Segundo ele, há um controle eletrônico sobre tudo que é produzido nestas empresas para cobrança do Imposto de Produtos Industrializados (IPI). ''Isso é um desenvolvimento, isso é importante porque dificulta cada vez mais a sonegação deste imposto por estas empresas'', avalia. Outro ponto importante seria a criação de equipes de fiscalização.
Para ele, a tarefa de fiscalização seria mais eficiente se a Receita adotasse o procedimento. Oliveira menciona como exemplo os analistas tributários com conhecimento ''altamente'' tecnológico para contribuir com os auditores fiscais. ''A Receita Federal deveria ter uma ação mais integrada. Deveria integrar a ação dos auditores fiscais na fiscalização com as outras áreas da Receita para que nesta integração pudesse ampliar este leque de controle''.

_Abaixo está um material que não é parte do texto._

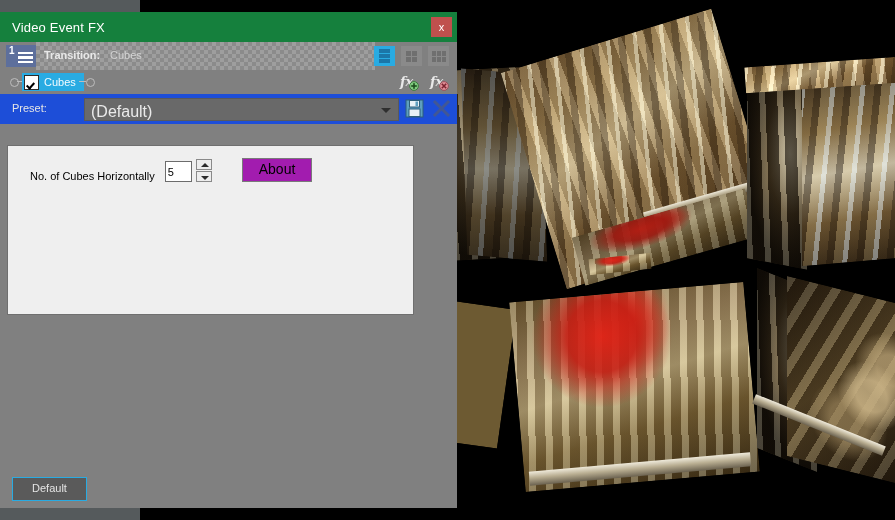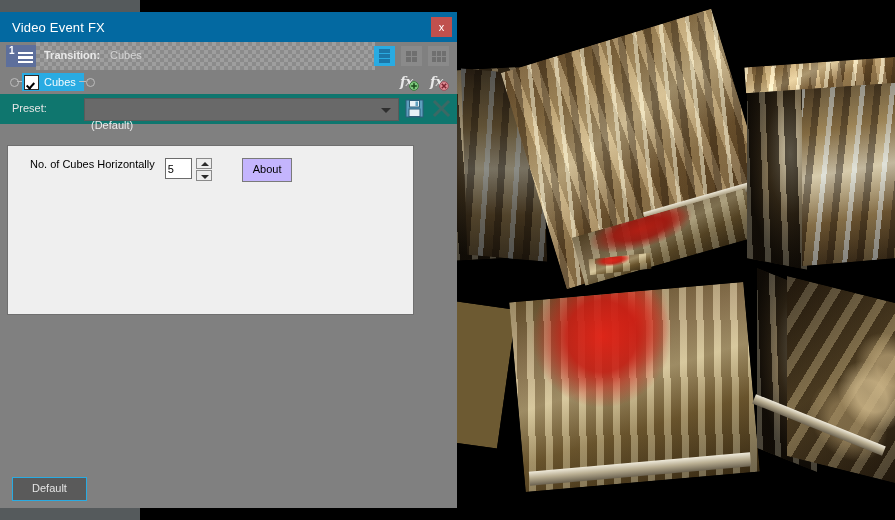--- a/index.html
+++ b/index.html
@@ -65,21 +65,21 @@
       radial-gradient(circle at 66% 55%, rgba(205,182,136,.8) 0 12%, rgba(0,0,0,0) 26%),
       radial-gradient(circle at 82% 38%, rgba(196,172,126,.7) 0 10%, rgba(0,0,0,0) 24%),
       radial-gradient(circle at 48% 72%, rgba(168,144,100,.6) 0 13%, rgba(0,0,0,0) 27%),
       repeating-linear-gradient(118deg, rgba(225,216,186,.20) 0 8px, rgba(26,18,10,.42) 8px 20px),
       linear-gradient(135deg,#241a0d 0%,#6b5630 45%,#1a1208 100%);
   }
   .sliver{position:absolute;background:linear-gradient(180deg,#efeadb 0%,#b9ae92 45%,#6b6250 100%);}
 
   
   #dialog{position:absolute;left:0;top:12px;width:457px;height:496px;background:#808080;}
-  .titlebar{height:30px;background:#0369a1;position:relative;}
+  .titlebar{height:30px;background:#15803d;position:relative;}
   .titlebar .title{position:absolute;left:12px;top:8px;font-size:13px;color:#ffffff;letter-spacing:.2px;}
   .close-btn{position:absolute;right:5px;top:5px;width:21px;height:20px;background:#c0504d;
              color:#fff;font-size:11px;line-height:20px;text-align:center;cursor:pointer;}
 
   
   .fxheader{position:relative;height:28px;background:#808080;}
   .fxheader .checker{
     position:absolute;left:36px;top:0;right:82px;height:28px;
     background-image:
       linear-gradient(45deg,#8b8b8b 25%,transparent 25%,transparent 75%,#8b8b8b 75%),
@@ -115,42 +115,42 @@
   .conn-line{position:absolute;top:11px;height:1px;background:#bdbdbd;}
   .chip{position:absolute;left:22px;top:3px;height:18px;background:#29abe2;display:flex;align-items:center;padding:0 8px 0 2px;cursor:pointer;}
   .chkbox{width:13px;height:13px;background:#fff;border:1px solid #2b2b2b;position:relative;margin-right:5px;cursor:pointer;}
   .chkbox:after{content:"";position:absolute;left:3px;top:5px;width:3px;height:6px;border:solid #000;border-width:0 2px 2px 0;transform:rotate(42deg);}
   .chip .cname{color:#f2fbff;font-size:11px;}
 
   .fxicons{position:absolute;right:8px;top:2px;display:flex;gap:10px;}
   .fxicon{width:20px;height:20px;position:relative;cursor:pointer;font-weight:bold;}
 
   
-  .presetrow{position:relative;height:30px;background:#0f766e;}
+  .presetrow{position:relative;height:30px;background:#1d4ed8;}
   .presetrow .plabel{position:absolute;left:12px;top:8px;font-size:11px;color:#e6e6e6;}
   .combo{position:absolute;left:84px;top:4px;width:313px;height:21px;background:#696969;border:1px solid #5a5a5a;cursor:pointer;}
-  .combo .cval{position:absolute;left:6px;top:20px;font-size:11px;color:#eaeaea;}
+  .combo .cval{position:absolute;left:6px;top:4px;font-size:16px;color:#eaeaea;}
   .combo .arrow{position:absolute;right:7px;top:9px;width:0;height:0;border-left:5px solid transparent;border-right:5px solid transparent;border-top:5px solid #2f2f2f;}
   .icon-save{position:absolute;left:405px;top:5px;width:19px;height:19px;cursor:pointer;}
   .icon-del{position:absolute;left:432px;top:5px;width:19px;height:19px;cursor:pointer;opacity:.55;}
 
   
   .panel{position:absolute;left:7px;top:133px;width:405px;height:168px;background:#efefef;border:1px solid #6f6f6f;}
-  .panel .prow{position:absolute;left:22px;top:12px;display:flex;align-items:flex-start;}
+  .panel .prow{position:absolute;left:22px;top:12px;display:flex;align-items:flex-end;}
   .panel .plab{font-size:11px;color:#000;margin-right:10px;}
   .numfield{width:27px;height:21px;background:#fff;border:1px solid #6c6c6c;font-size:11px;color:#000;
             padding:0 2px;line-height:21px;box-sizing:border-box;font-family:"Liberation Sans",sans-serif;}
   .spin{width:16px;height:23px;margin-left:4px;display:flex;flex-direction:column;gap:1px;}
   .spin div{flex:1;background:#ededed;border:1px solid #8a8a8a;position:relative;cursor:pointer;}
   .spin .up:after,.spin .dn:after{content:"";position:absolute;left:4px;top:3px;width:0;height:0;
      border-left:4px solid transparent;border-right:4px solid transparent;}
   .spin .up:after{border-bottom:4px solid #2b2b2b;}
   .spin .dn:after{border-top:4px solid #2b2b2b;top:4px;}
-  .aboutbtn{margin-left:30px;height:22px;padding:0 10px;background:#c4b5fd;border:1px solid #7a7a7a;
-            font-size:11px;color:#000;cursor:pointer;font-family:"Liberation Sans",sans-serif;line-height:20px;}
+  .aboutbtn{margin-left:30px;height:22px;padding:0 16px;background:#a21caf;border:1px solid #7a7a7a;
+            font-size:14px;color:#000;cursor:pointer;font-family:"Liberation Sans",sans-serif;line-height:20px;}
 
   
   .animate{position:absolute;left:12px;bottom:7px;width:73px;height:22px;background:#5a5a5a;
            border:1px solid #29abe2;color:#e4e4e4;font-size:11px;cursor:pointer;
            font-family:"Liberation Sans",sans-serif;}
 </style>
 </head>
 <body>
 
 <div id="app-backdrop">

Só a criação da Lei Orgânica da Receita Federal do Brasil e a reforma tributária resolveriam o problema, na opinião de Oliveira. A reforma tributária ainda tramita no Congresso Nacional, sem data para votação. Já a Lei Orgânica, deveria ter sido implementada ainda este ano, como ficou aprovado com a criação da Super Receita ano passado. ''Nós precisamos de um sistema tributário mais simples e mais justo. Onde aqueles que ganham mais, têm que pagar mais, e os que ganham menos, pagam menos'', finaliza. (E.P.F.)